17/10/12

Soñé que fabricaba billetes con la cara de mi madre. Los pliegos volaban en el aire como desiertos anaranjados. De tanto en tanto me acercaba con el cuentahílos a su rostro para contemplar los trazos del grabado que formaban su pelo. Sonreía. En la imagen tendría entre cuarenta y cincuenta años. Estaba solo. La respiración que sentía en la nuca era una figuración, algo inventado por mí para ese momento y no una presencia desconocida ni aterradora. Podía ser cualquiera. Podía ser yo observándome desde atrás y quizá parapetado por mi cuerpo para ser un espectador que no necesita sentir miedo. Como no tenía una guillotina cortaba los billetes con unas tijeras infantiles de punta roma. Lo hacía despacio. Deseaba que hubiera música para dejar de escuchar la respiración pesada a mi espalda. No te tuerzas, parecía decirme con su ritmo pausado, se necesita mucha paciencia para que salgan perfectos. ¿Para qué estaba haciendo esos billetes? ¿Qué compraría con ellos? Nada dentro de mí sabía responderme.
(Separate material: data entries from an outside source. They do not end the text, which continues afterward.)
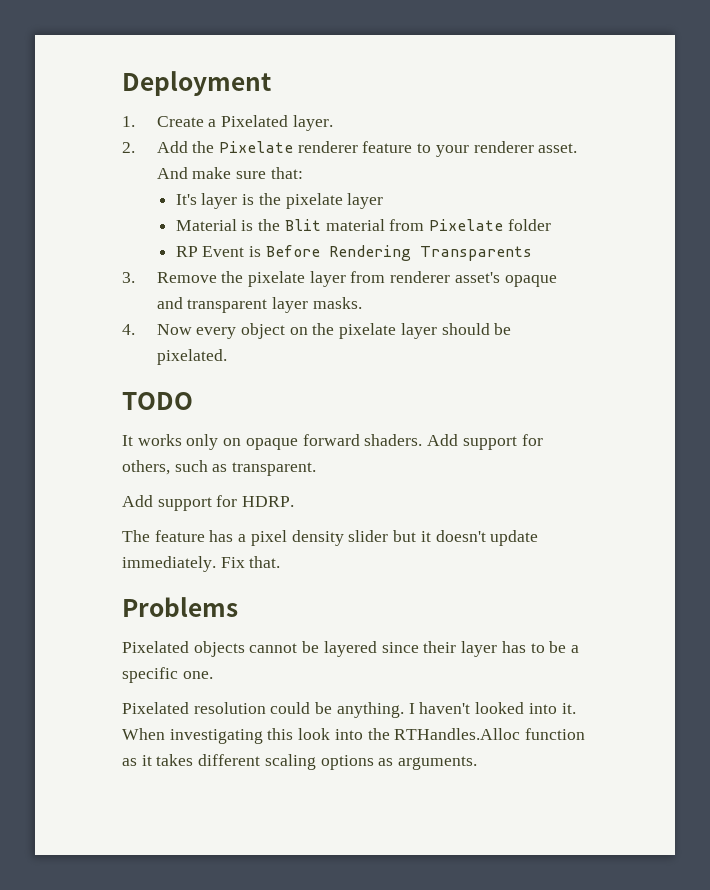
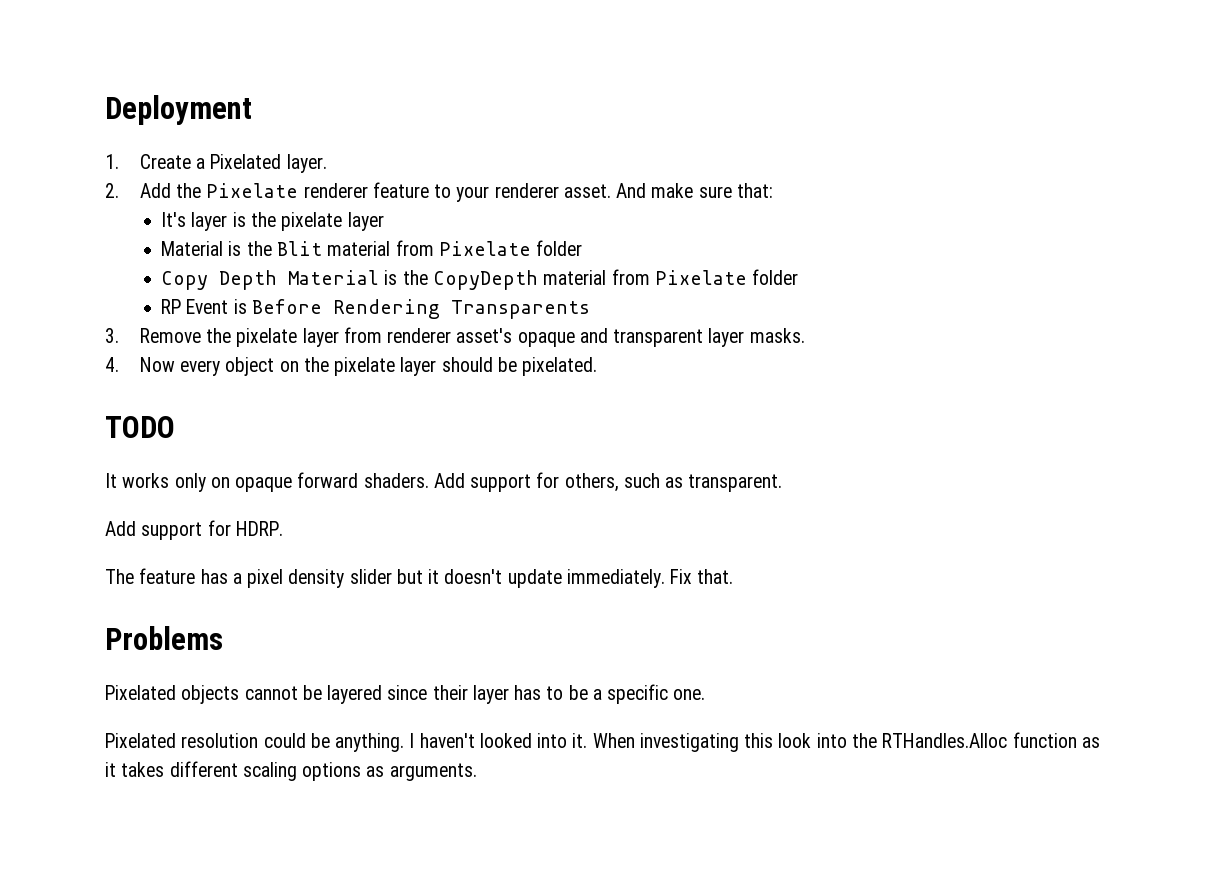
+ Copy Depth Material is the CopyDepth material from Pixelate folder

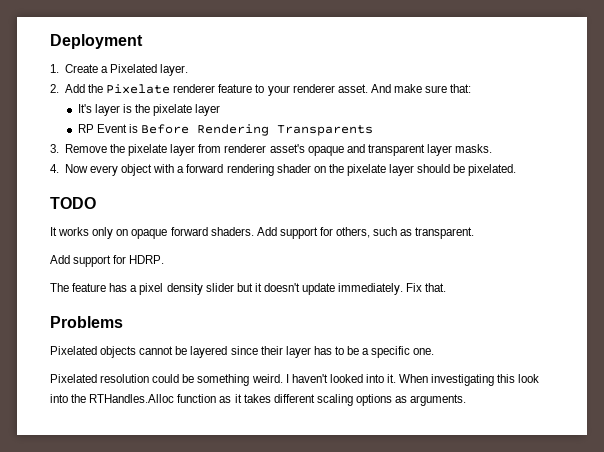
- Material is the Blit material from Pixelate folder
- Copy Depth Material is the CopyDepth material from Pixelate folder
- 4. Now every object on the pixelate layer should be pixelated.
+ 4. Now every object with a forward rendering shader on the pixelate layer should be pixelated.
- Pixelated resolution could be anything.
+ Pixelated resolution could be something weird.

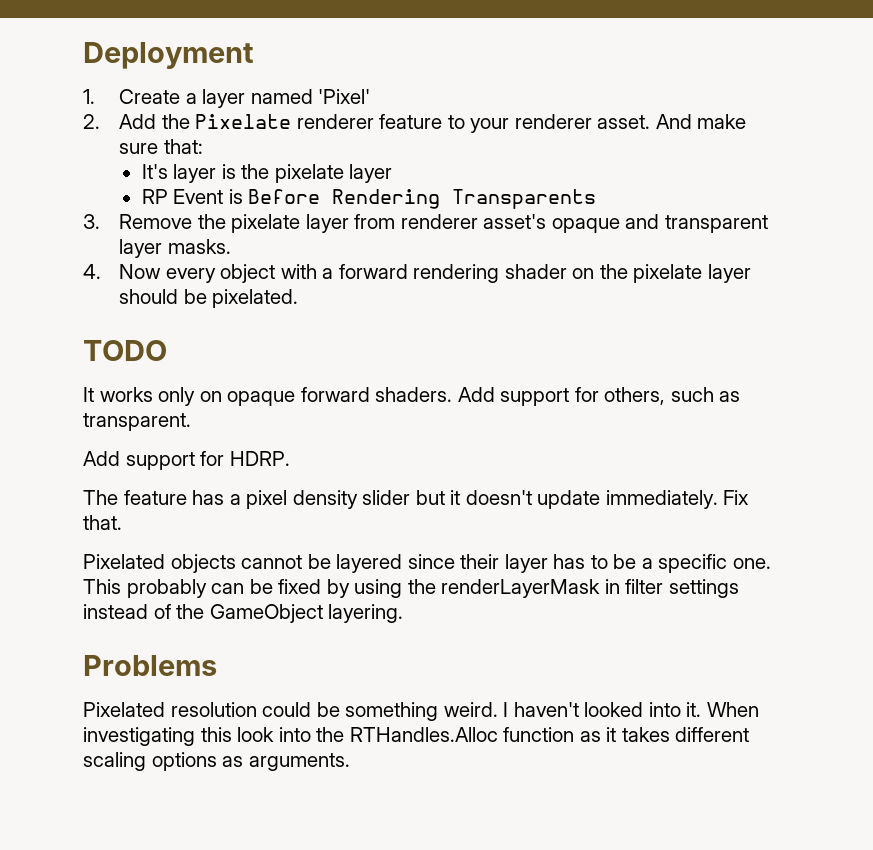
- 1. Create a Pixelated layer.
+ 1. Create a layer named 'Pixel'
- Problems
+ This probably can be fixed by using the renderLayerMask in filter settings instead of the GameObject layering.
+ Problems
Sólo el silencio y el sonido del aire entrando y saliendo de ese sistema neumático u orgánico que persistía en acompañarme. Luego lo supe: compraré tiempo. Tiempo para los dos, mamá, eso es, estos billetes nos permitirán llegar más lejos. Subiremos al tren que va al país de los papeles rojos y azules que cuelgan del cielo. Allí estaremos a salvo para siempre. Mientras lo pensaba, mis dedos seguían abriéndose y cerrándose para que la tijera avanzase. Ese movimiento debía ser la vida: ruptura y unión en un mismo camino. Dos antagonistas de la mano empeñados en llegar hasta el horizonte.